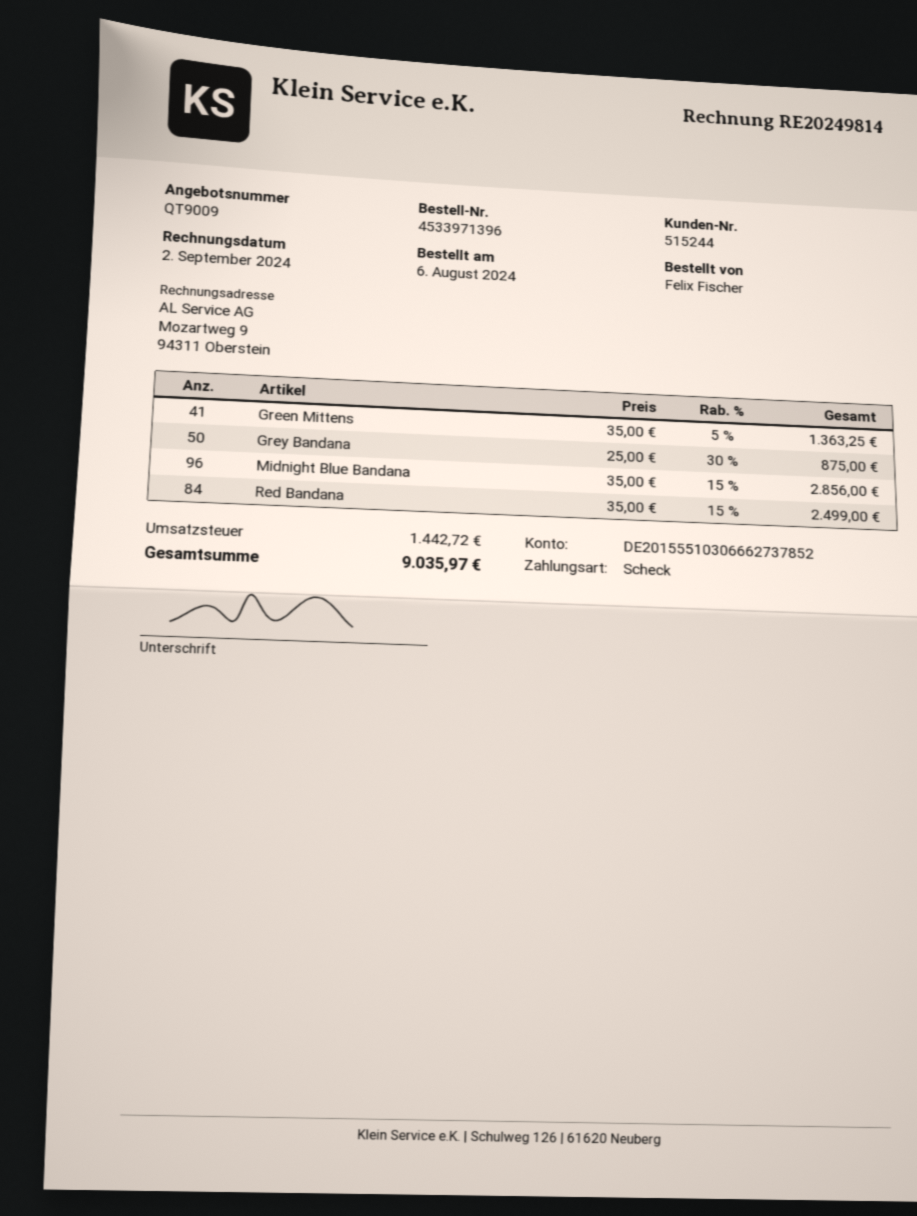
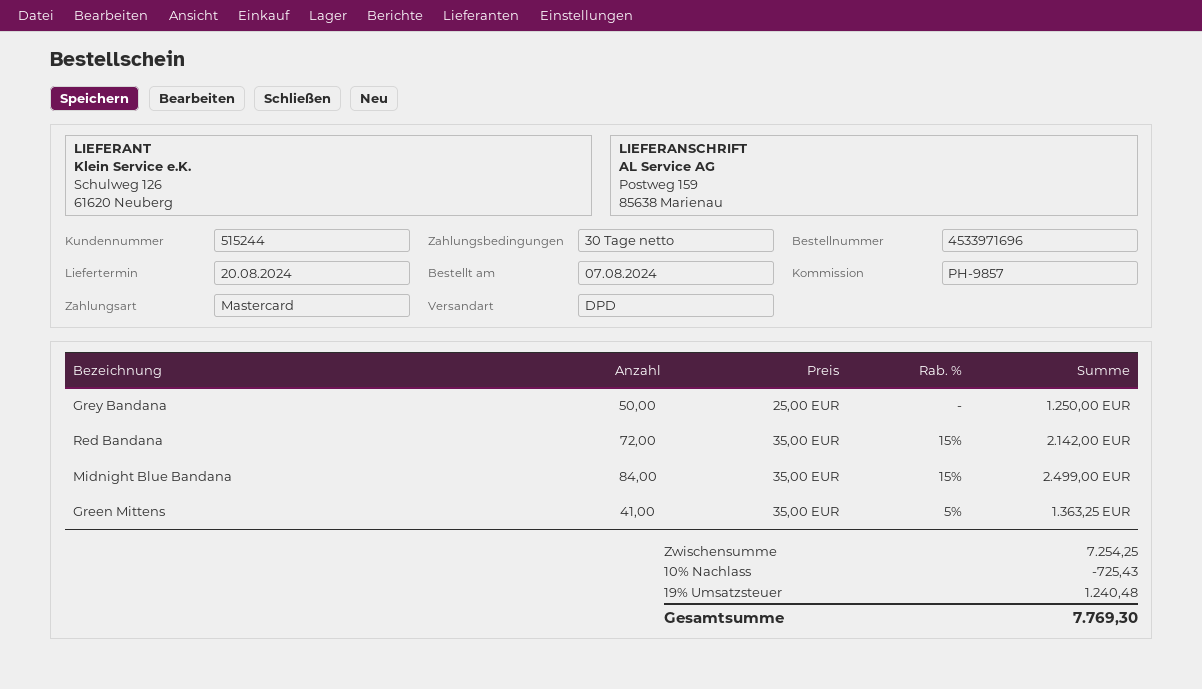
order number: 4533971396 -> 4533971696
order date: 2024-08-06 -> 2024-08-07
payment method: cheque -> Mastercard
Grey Bandana: 50 x 25.00 - 30% = 875.00 -> 50 x 25.00 = 1250.00
Midnight Blue Bandana: 96 x 35.00 - 15% = 2856.00 -> 84 x 35.00 - 15% = 2499.00
Red Bandana: 84 x 35.00 - 15% = 2499.00 -> 72 x 35.00 - 15% = 2142.00
discount: none -> 10% = 725.43
tax: 1442.72 -> 1240.48
total: 9035.97 -> 7769.30

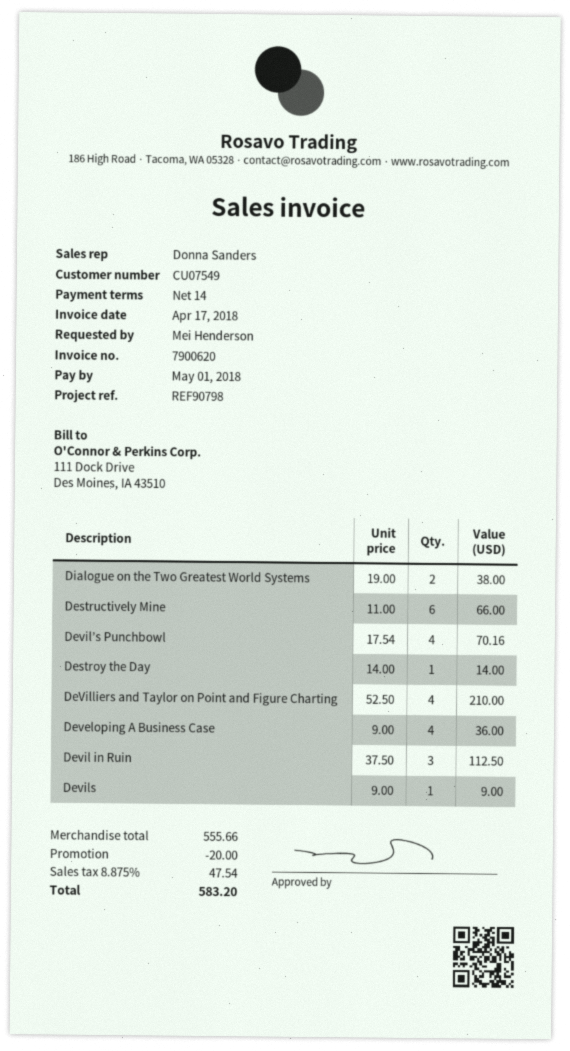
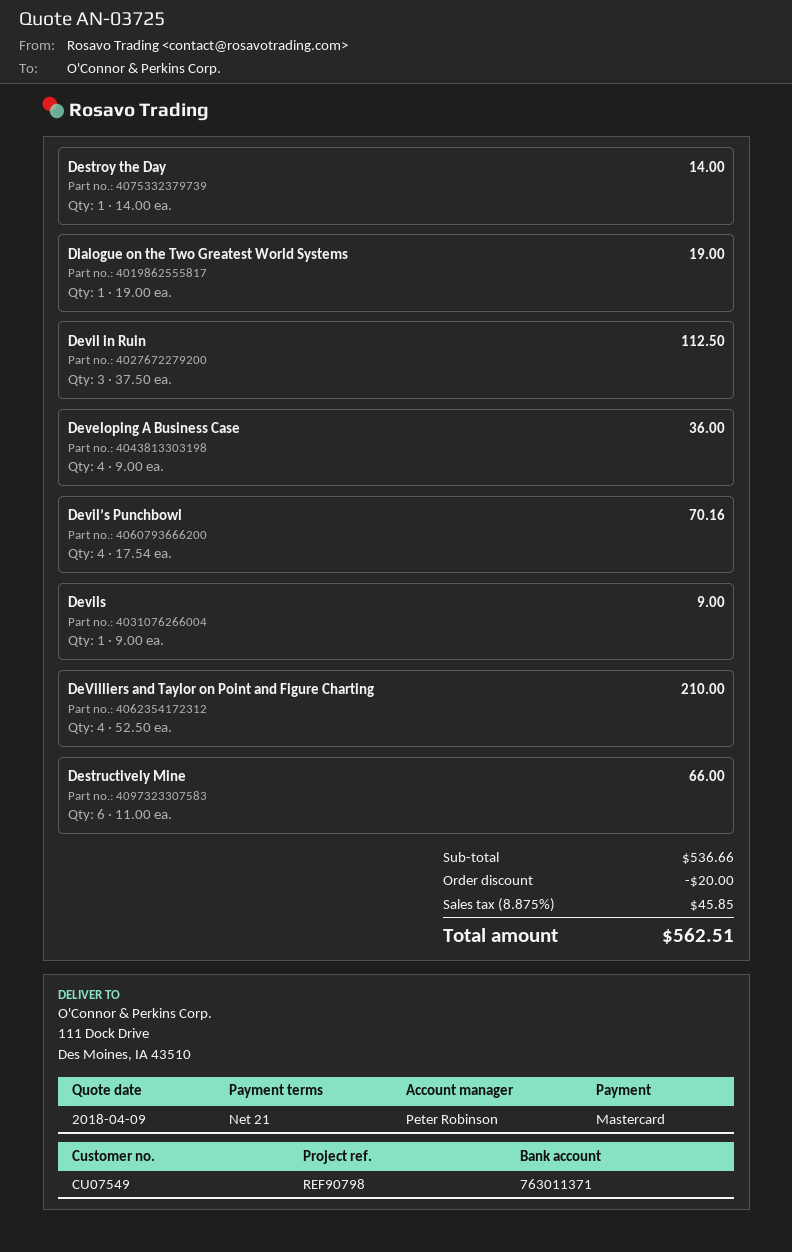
payment terms: 14 days -> 21 days
sales rep: Donna Sanders -> Peter Robinson
Dialogue on the Two Greatest World Systems: 2 x 19.00 = 38.00 -> 1 x 19.00 = 19.00
subtotal: 555.66 -> 536.66
tax: 8.875% = 47.54 -> 8.875% = 45.85
total: 583.20 -> 562.51

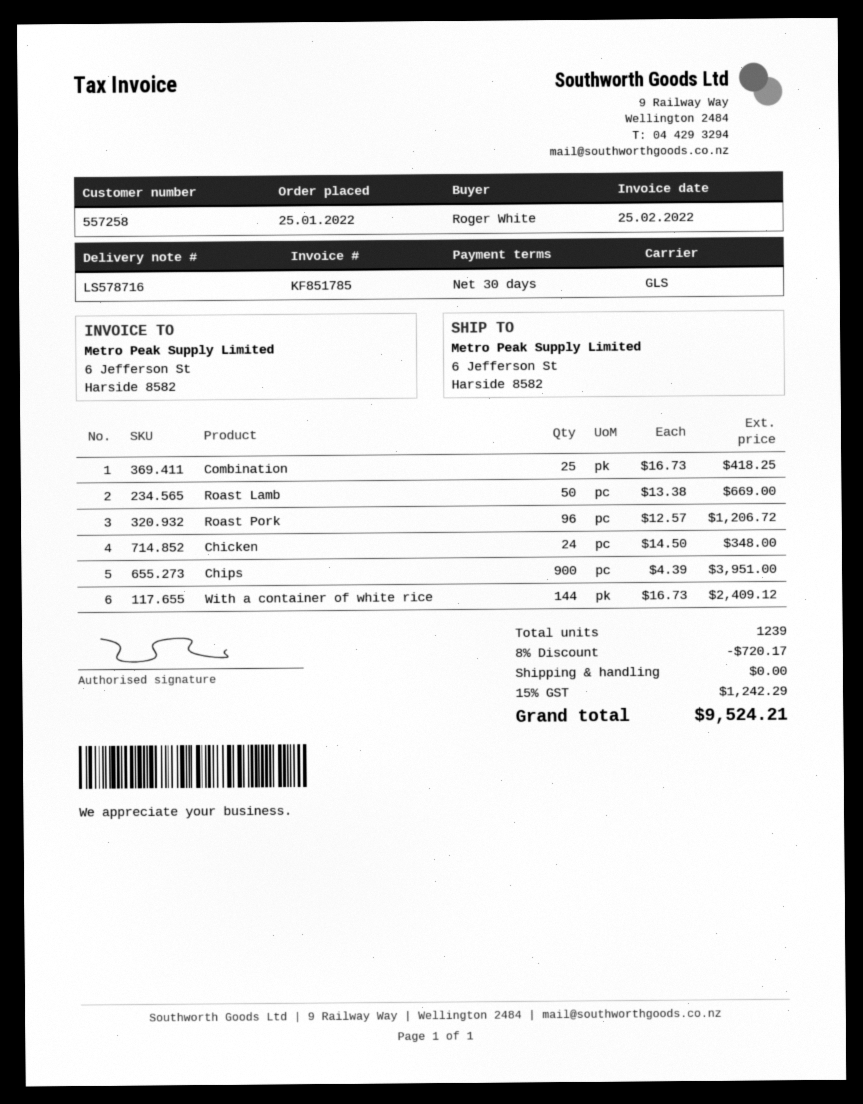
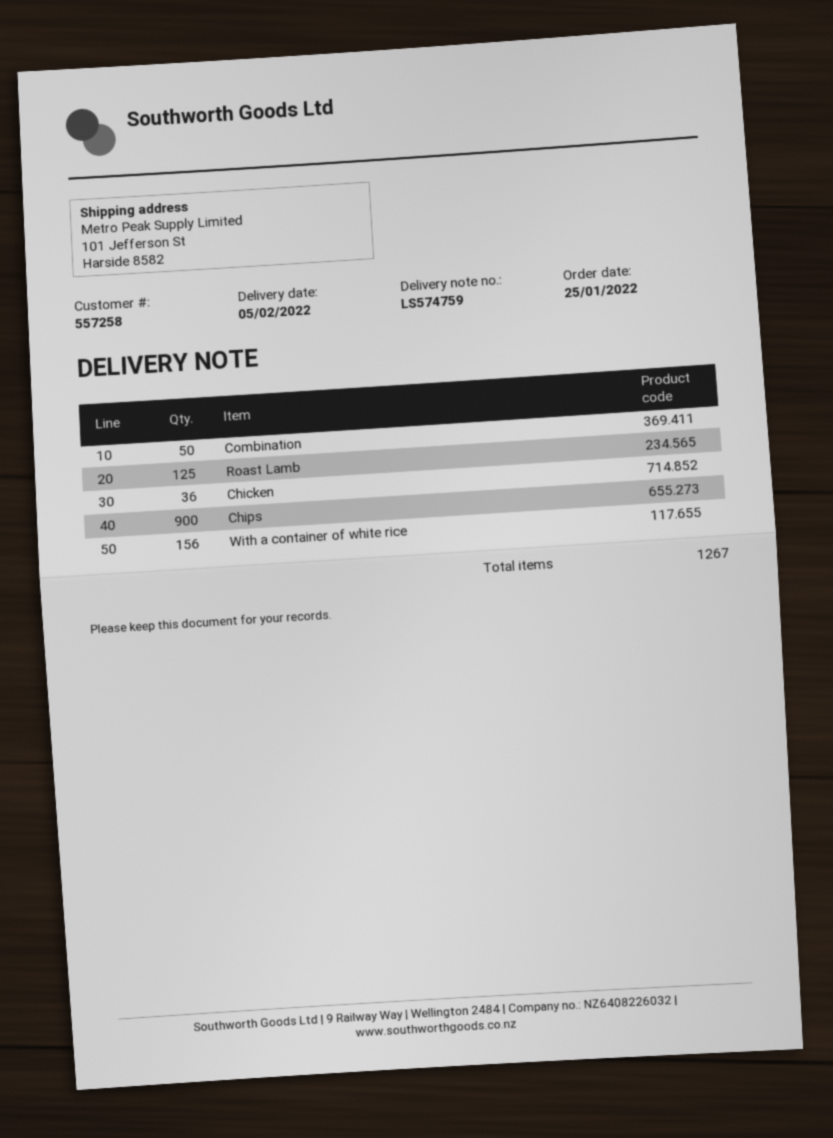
delivery note number: LS578716 -> LS574759
ship to: 6 Jefferson St, Harside 8582 -> 101 Jefferson St, Harside 8582
Combination: 25 -> 50
Roast Lamb: 50 -> 125
Roast Pork: 96 -> none
Chicken: 24 -> 36
With a container of white rice: 144 -> 156
total quantity: 1239 -> 1267

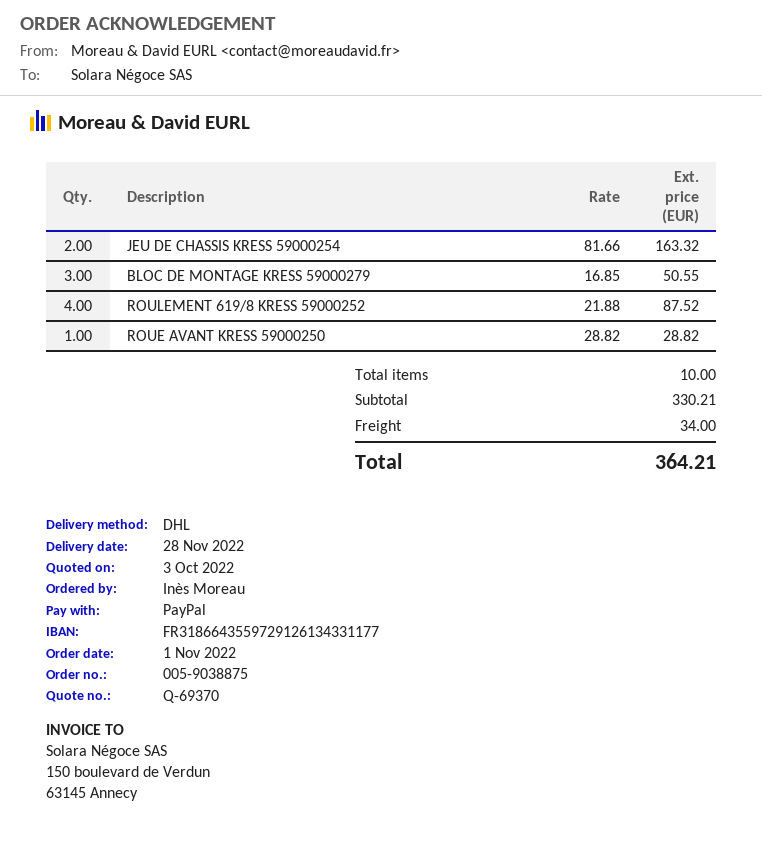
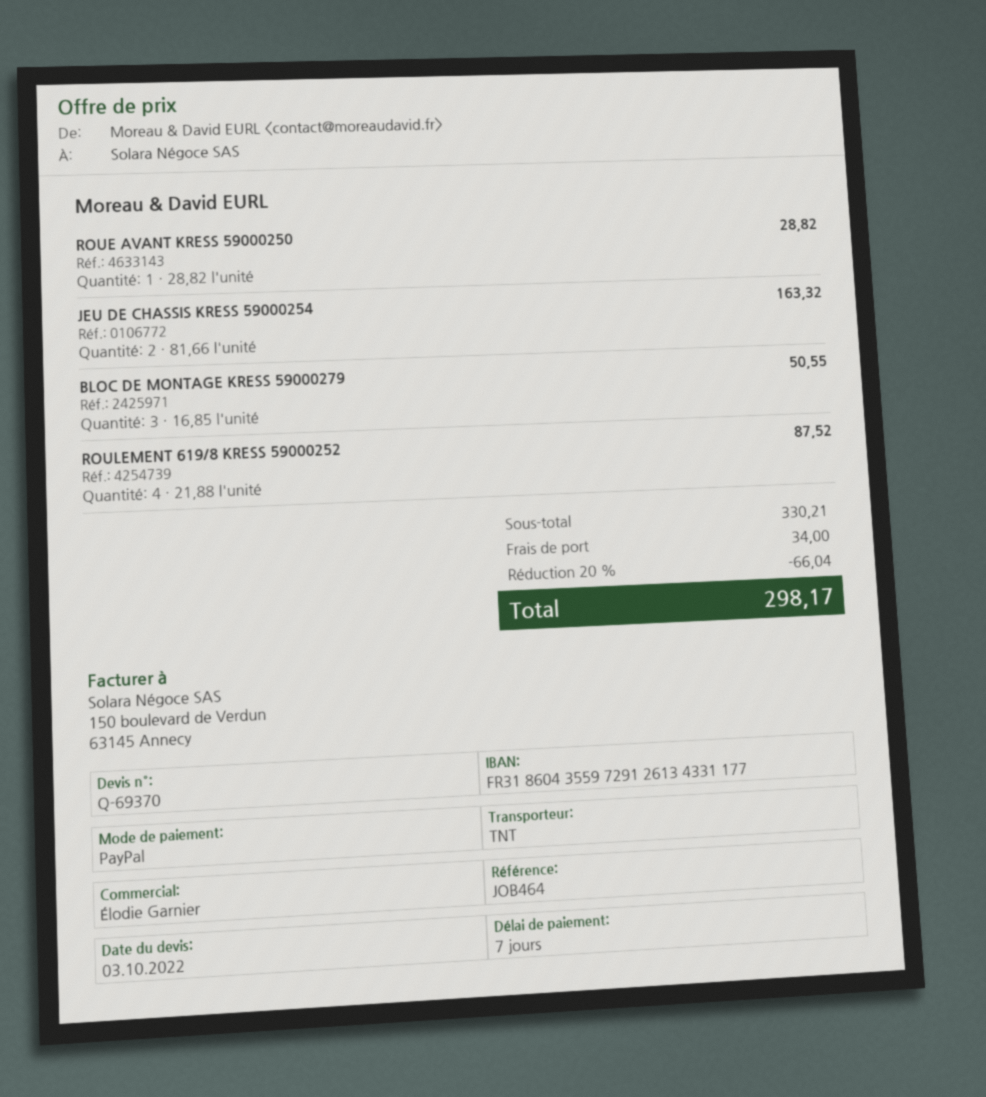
bank account: FR3186643559729126134331177 -> FR3186043559729126134331177
shipping method: DHL -> TNT
discount: none -> 20% = 66.04
total: 364.21 -> 298.17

= = = = = = =

### Aim of the exercise
Stop at the line containing "discount: none -> 10% = 725.43" and include it. Everything from the first line of the material up to there is to be repeated exactly, leaving out pictures.

### Task answer
order number: 4533971396 -> 4533971696
order date: 2024-08-06 -> 2024-08-07
payment method: cheque -> Mastercard
Grey Bandana: 50 x 25.00 - 30% = 875.00 -> 50 x 25.00 = 1250.00
Midnight Blue Bandana: 96 x 35.00 - 15% = 2856.00 -> 84 x 35.00 - 15% = 2499.00
Red Bandana: 84 x 35.00 - 15% = 2499.00 -> 72 x 35.00 - 15% = 2142.00
discount: none -> 10% = 725.43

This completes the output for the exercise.